摘要
对微分方程数值解法的研究不仅是计算数学的重要内容,而且在其它学科领域也具有广泛应用,如计算物理、化学、生物等。在现实世界中,绝大部分问题所对应的数学模型是非线性微分方程,其中之一就是非线性Schr(o|¨)dinger(NLS)方程。NLS方程在物理学的很多领域都发挥着重要作用。所以,本文围绕NLS方程及其相关问题用数值方法进行求解和研究。本文主要采用的数值方法有正交样条配置(OSC)方法、有限差分法和分裂步方法等。
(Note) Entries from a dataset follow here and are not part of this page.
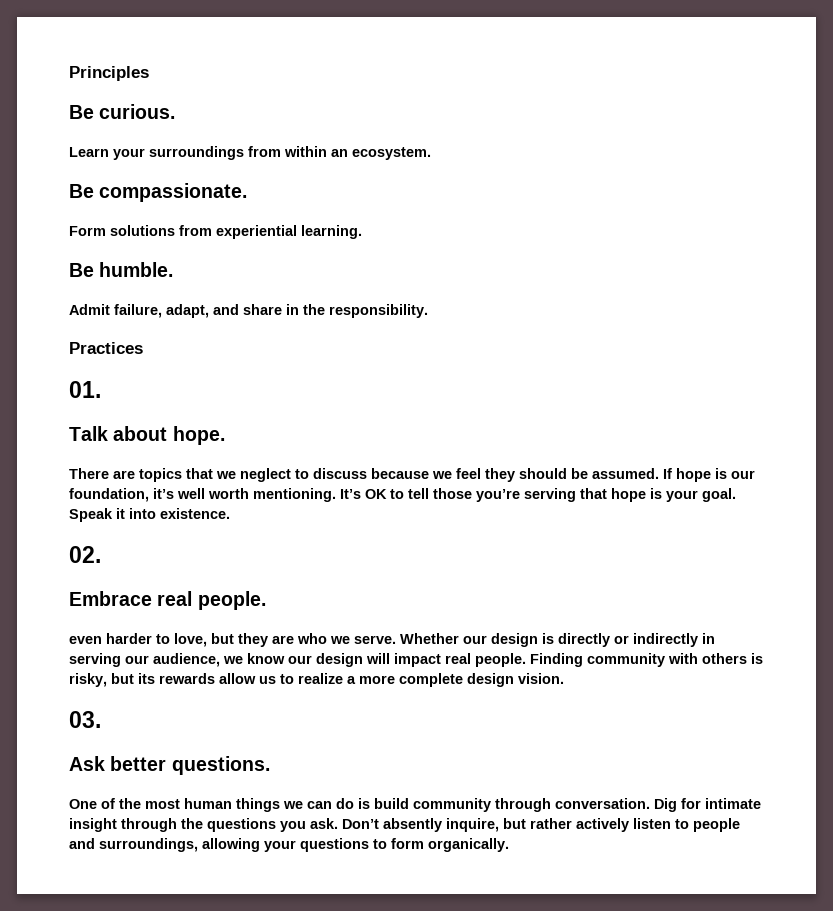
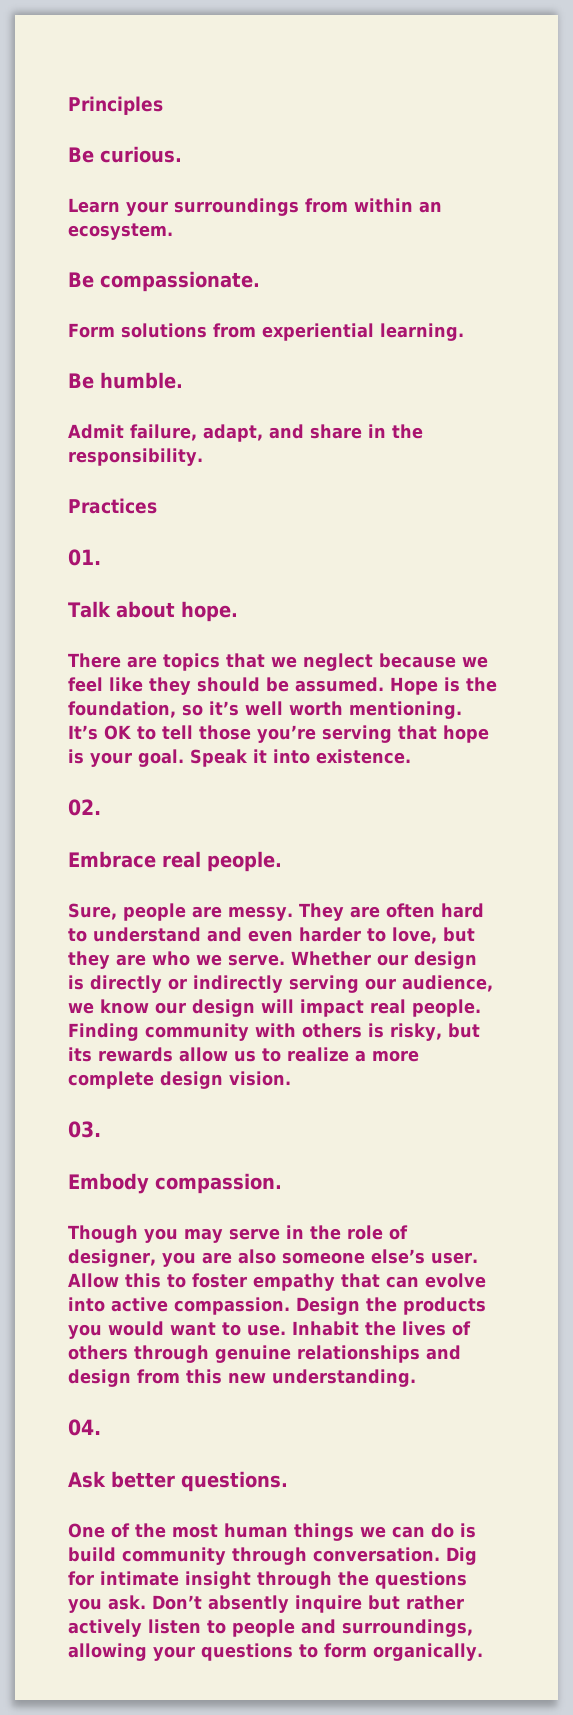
[295,468,367,479] to discuss -> (373, 662) none
(481, 473) none -> [109,677,143,692] like
[663,468,755,482] [69,488,149,502] If hope is our foundation, -> [390,677,497,695] [68,701,203,718] Hope is the foundation, so
(266, 600) none -> [68,903,484,921] [68,927,242,942] Sure, people are messy. They are often hard to understand and
[702,633,715,644] in -> (283, 984) none
(101, 719) none -> [68,1173,282,1194] [68,1225,408,1243] [68,1249,478,1267] [68,1273,486,1291] [68,1297,486,1315] [68,1321,471,1339] [68,1345,461,1363] [68,1369,416,1387] [68,1419,101,1436] // Embody compassion. // Though you may serve in the role of designer, you are also someone else’s user. Allow this to foster empathy that can evolve into active compassion. Design the products you would want to use. Inhabit the lives of others through genuine relationships and design from this new understanding. // 04.
[446,818,499,832] inquire, -> [295,1595,362,1613] inquire

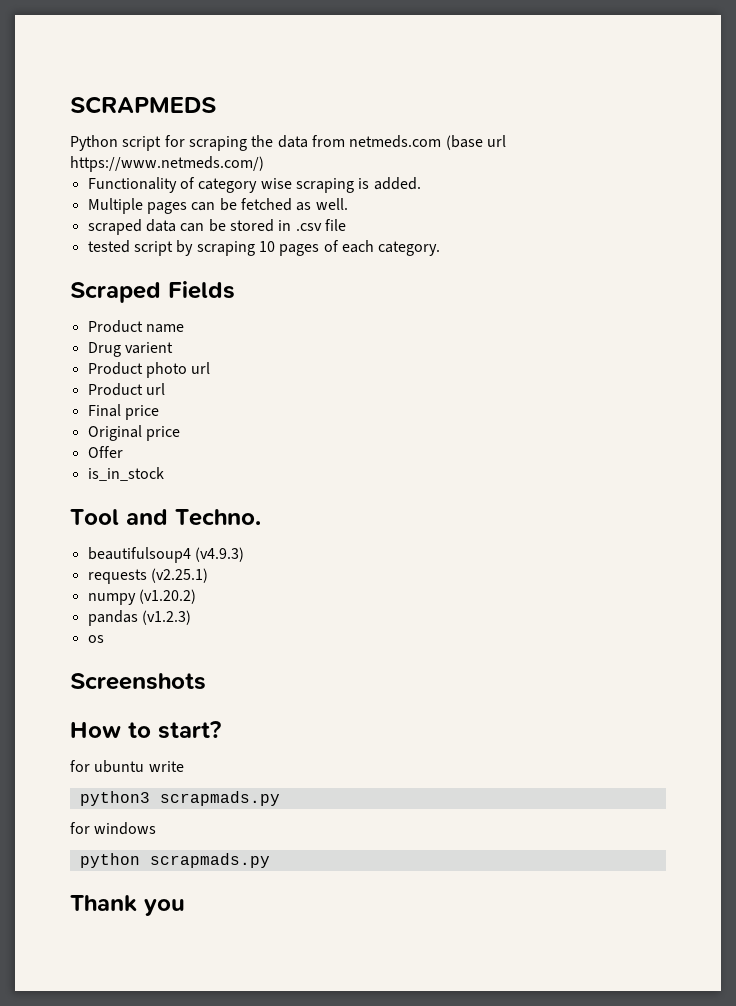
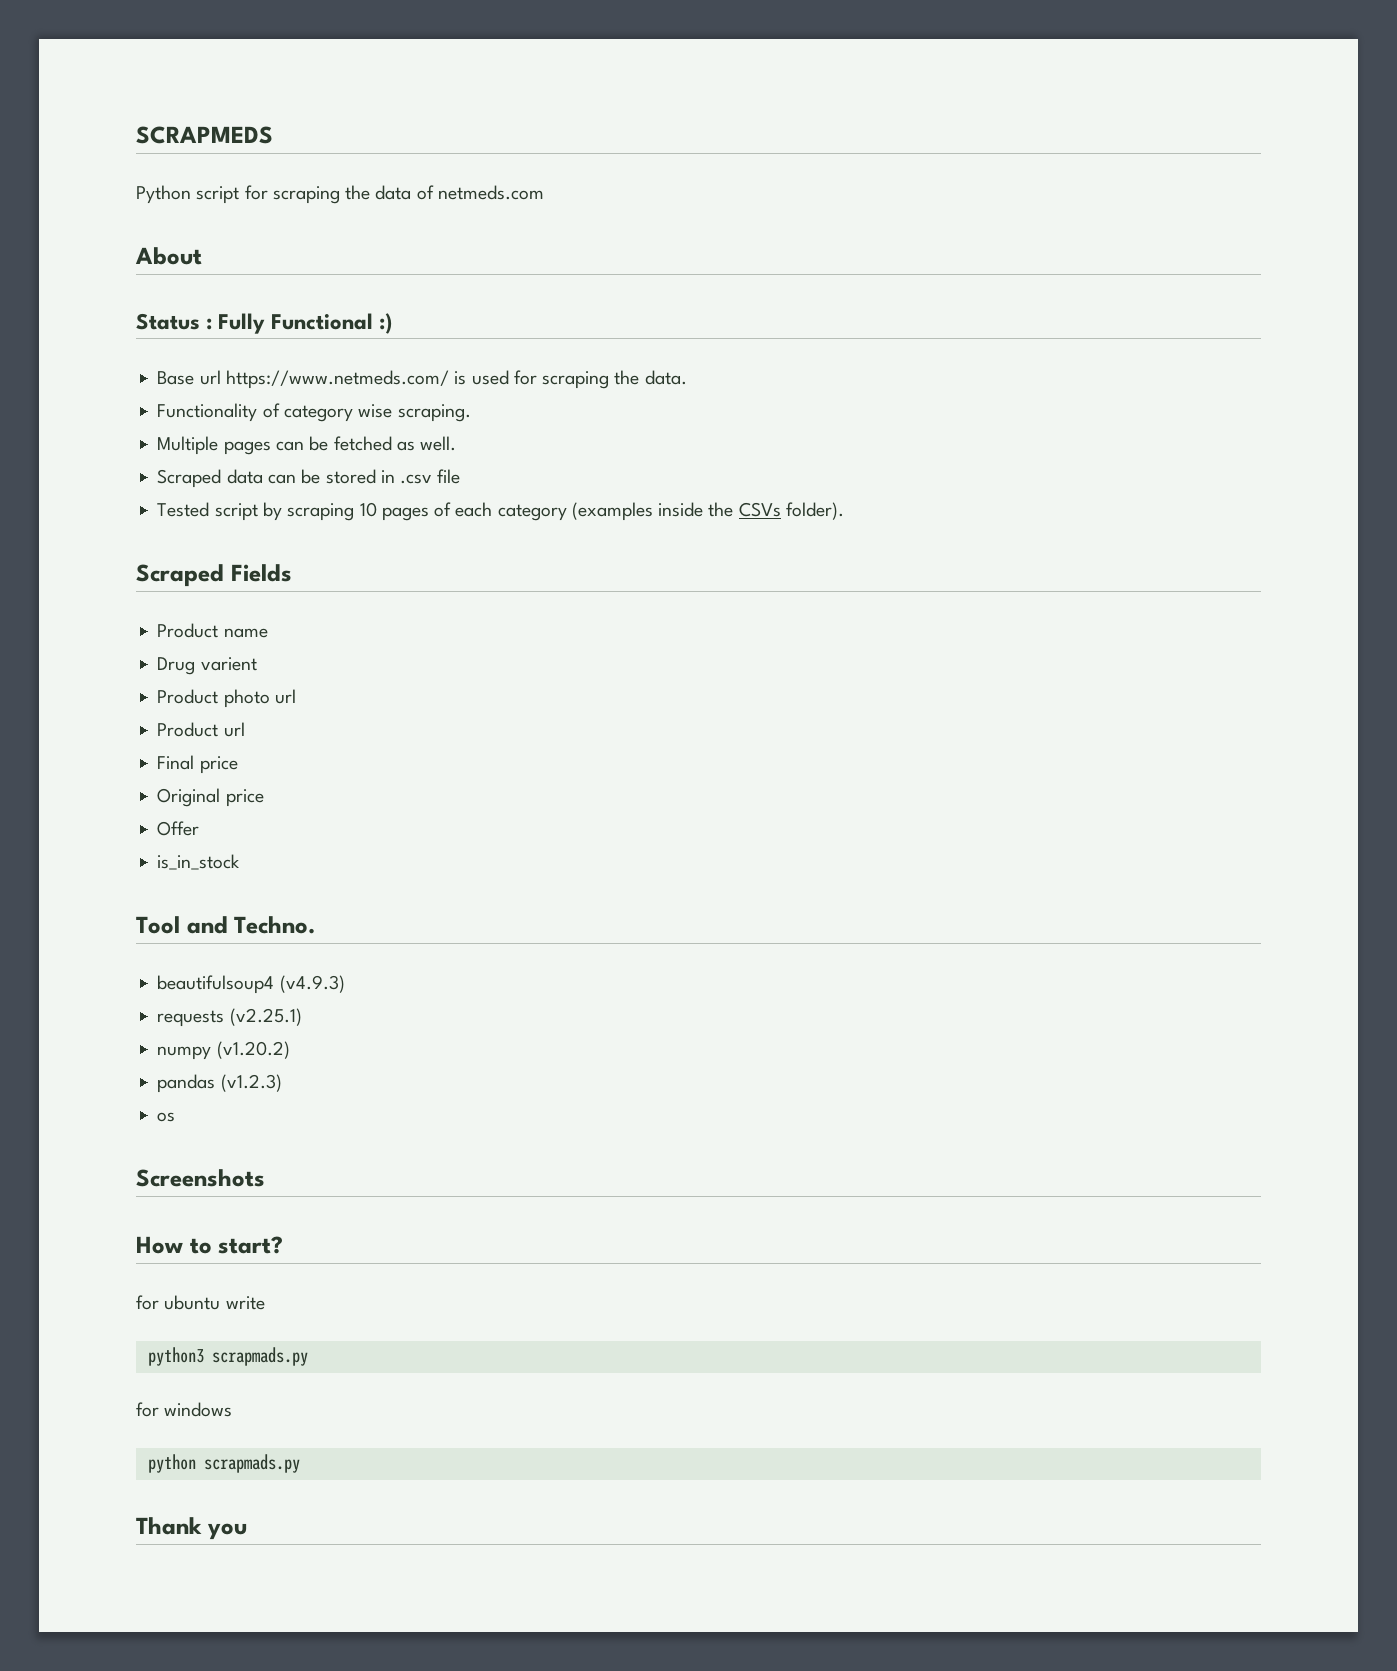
[311,135,345,147] from -> [416,185,434,200] of
[445,135,506,150] [70,156,264,172] (base url https://www.netmeds.com/) -> [135,247,202,265] [136,313,393,334] [157,370,687,389] // About // Status : Fully Functional :) // Base url https://www.netmeds.com/ is used for scraping the data.
[295,177,421,193] scraping is added. -> [397,404,471,422] scraping.
[87,219,142,235] scraped -> [157,469,222,488] Scraped
[87,240,130,253] tested -> [157,502,210,517] Tested
[378,241,441,256] category. -> [497,502,844,521] category (examples inside the CSVs folder).

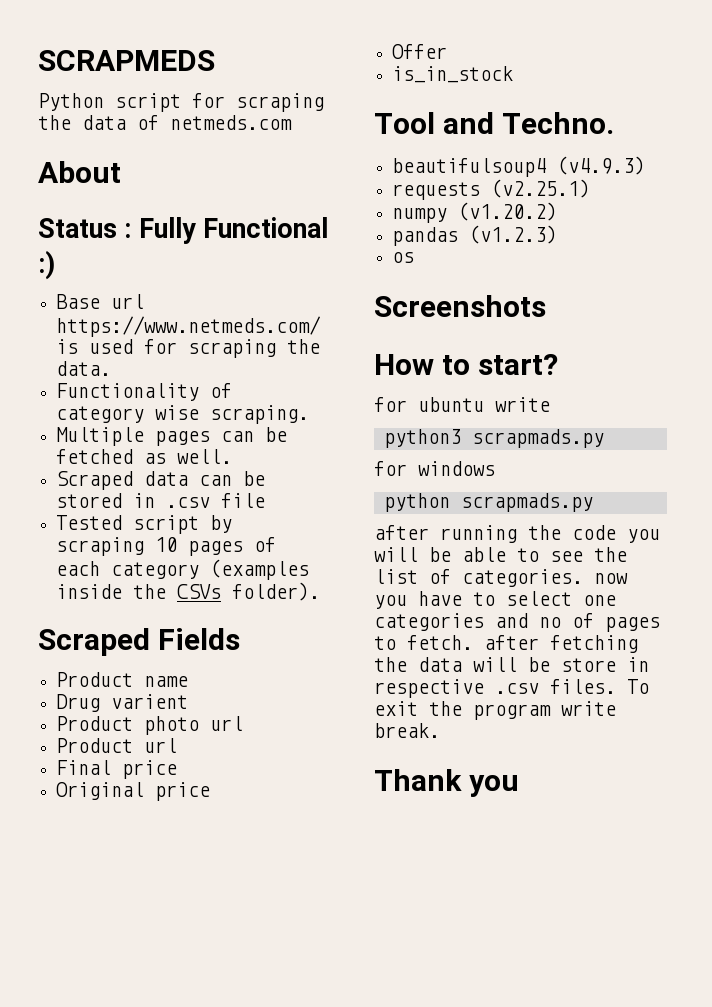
(300, 1463) none -> [374,525,660,543] [374,547,627,562] [374,569,628,587] [374,591,616,609] [374,613,660,632] [374,635,638,653] [374,657,649,672] [374,679,649,698] [374,701,616,720] [374,723,440,738] // after running the code you will be able to see the list of categories. now you have to select one categories and no of pages to fetch. after fetching the data will be store in respective .csv files. To exit the program write break.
本文首先为带波动算子的NLS方程和耦合非线性Klein-Gordon-Schr(o|¨)dinger方程构造了时间离散OSC方法。从理论上严格证明了格式的守恒性、收敛性和稳定性,并用数值实验检验了理论结果。
分裂步方法能与有限差分法、谱方法、有限元方法等相结合形成有效的数值方法,但是分裂步方法与OSC方法相结合的工作却没有找到。所以,本文将这两种方法结合起来形成新的数值方法,称为分裂步OSC(SSOSC)方法。将此方法用于数值求解一维耦合NLS方程,并与其它三种时间离散OSC格式相比较,发现SSOSC方法最有效。如此,分裂步方法与OSC方法的结合是可行的。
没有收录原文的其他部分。